Le MLC réclame notamment une refonte de la commission électorale, accusée de « mettre en danger le processus » en « refusant la concertation » et d’être « inféodée au pouvoir » au même titre que « toutes les institutions politiques et administratives du pays », cour constitutionnelle inclue.
Le MLC accuse le ministre de la Justice Alexis Thambwe Mwamba d’ « utiliser sa position » pour « continuer de distiller sa haine vis-à-vis de Jean Pierre Bemba ». Le MLC n’exclut pas enfin de tenter de nouveaux recours au sujet de la candidature de l’ex-vice-président auprès de la Cour africaine des droits de l’homme notamment, mais aussi en RDC, une fois que la CPI aura rendu sa dernière décision dans le dossier de subornation de témoin, le 17 septembre prochain.
LE MLC se dit également solidaire des autres candidats écartés de la course.
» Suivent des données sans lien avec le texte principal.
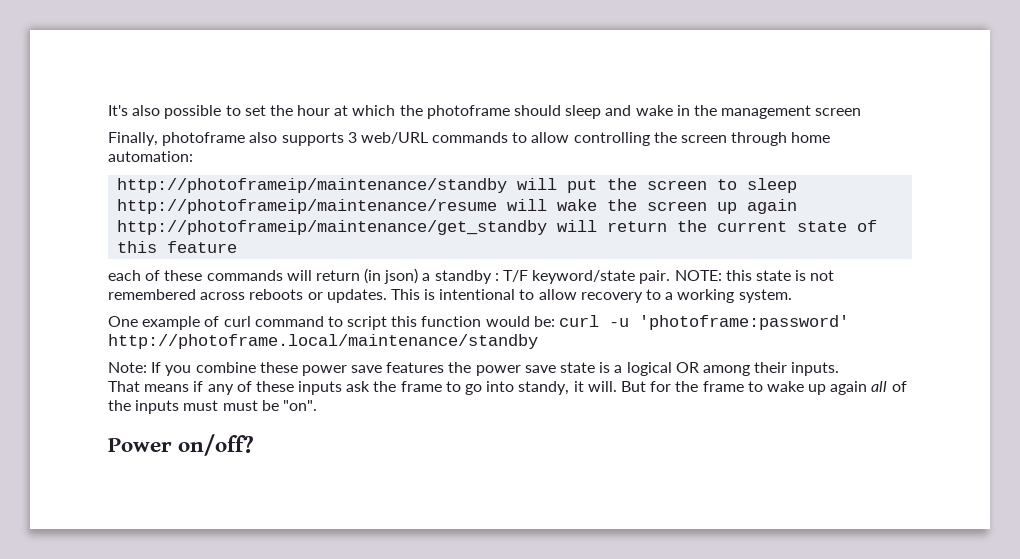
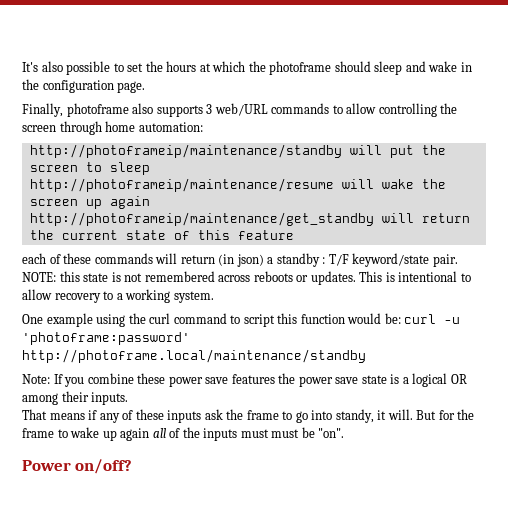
[297,105,331,116] hour -> [166,61,197,72] hours
[721,105,862,119] management screen -> [42,80,146,93] configuration page.
[204,316,220,327] of -> [96,313,146,327] using the

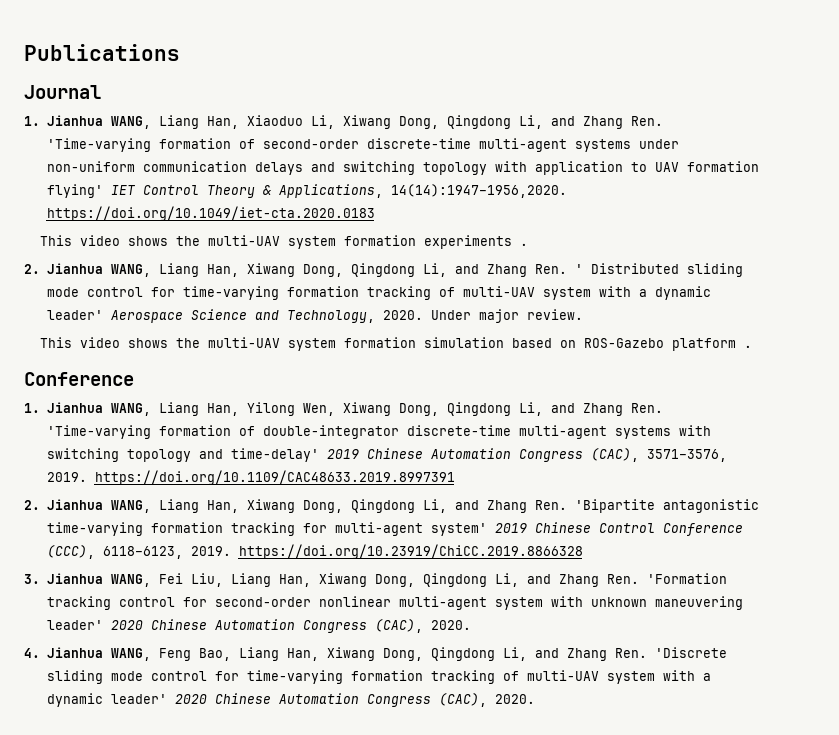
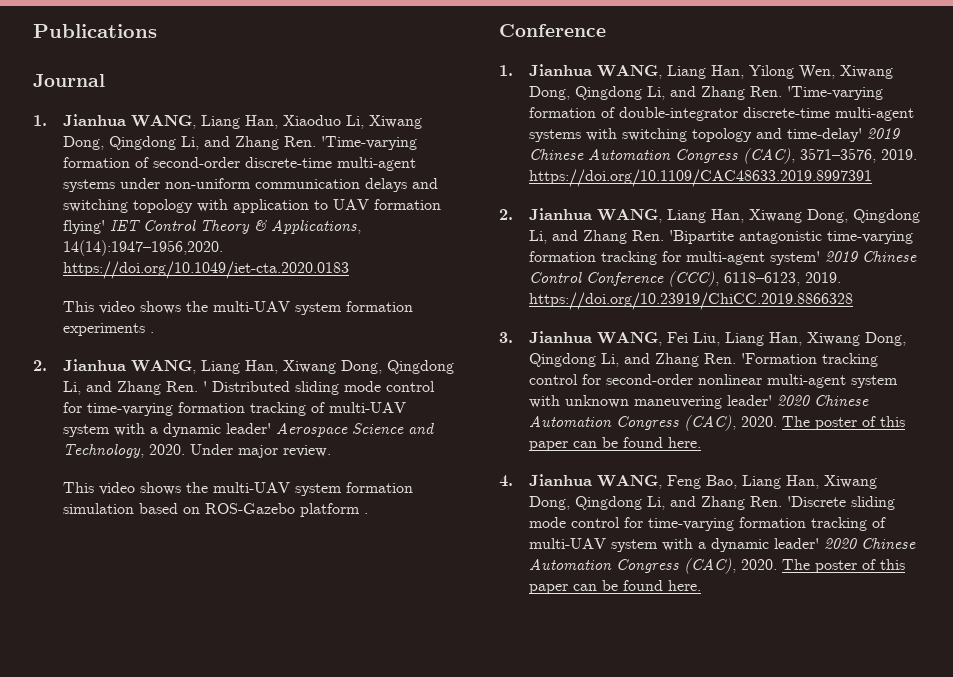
(471, 625) none -> [781,416,905,430] [528,437,701,451] The poster of this paper can be found here.
(535, 699) none -> [781,559,905,573] [528,580,701,594] The poster of this paper can be found here.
Eve Bazaiba a cité Adolphe Muzito, Moise Katumbi mais aussi les prisonniers Eugène Diomi Ndongala, Franck Diongo et Jean-Claude Muyambo.
Du côté des autres partis de l’opposition, Félix Tshisekedi, dont la candidature a été validée, dit ne pas être encore informé de la création d’un comité de crise commun à l’opposition. Pierre Lumbi, du mouvement Ensemble de Moïse Katumbi confirme en revanche que des discussions sont en cours. Lundi, Moïse Katumbi et Adolphe Muzito, tous deux empêchés de se présenter, avaient également appelé dans une déclaration commune à renforcer la concertation au sein de l’opposition. Plus tôt ce mardi, l’UNC de Vital Kamerhe a de son côté qualifié « d’injuste et d’inique » l’invalidation par la Cour constitutionnelle de Jean-Pierre Bemba et d’Adolphe Muzito, dénonçant des manœuvres destinées à « diviser l’opposition ».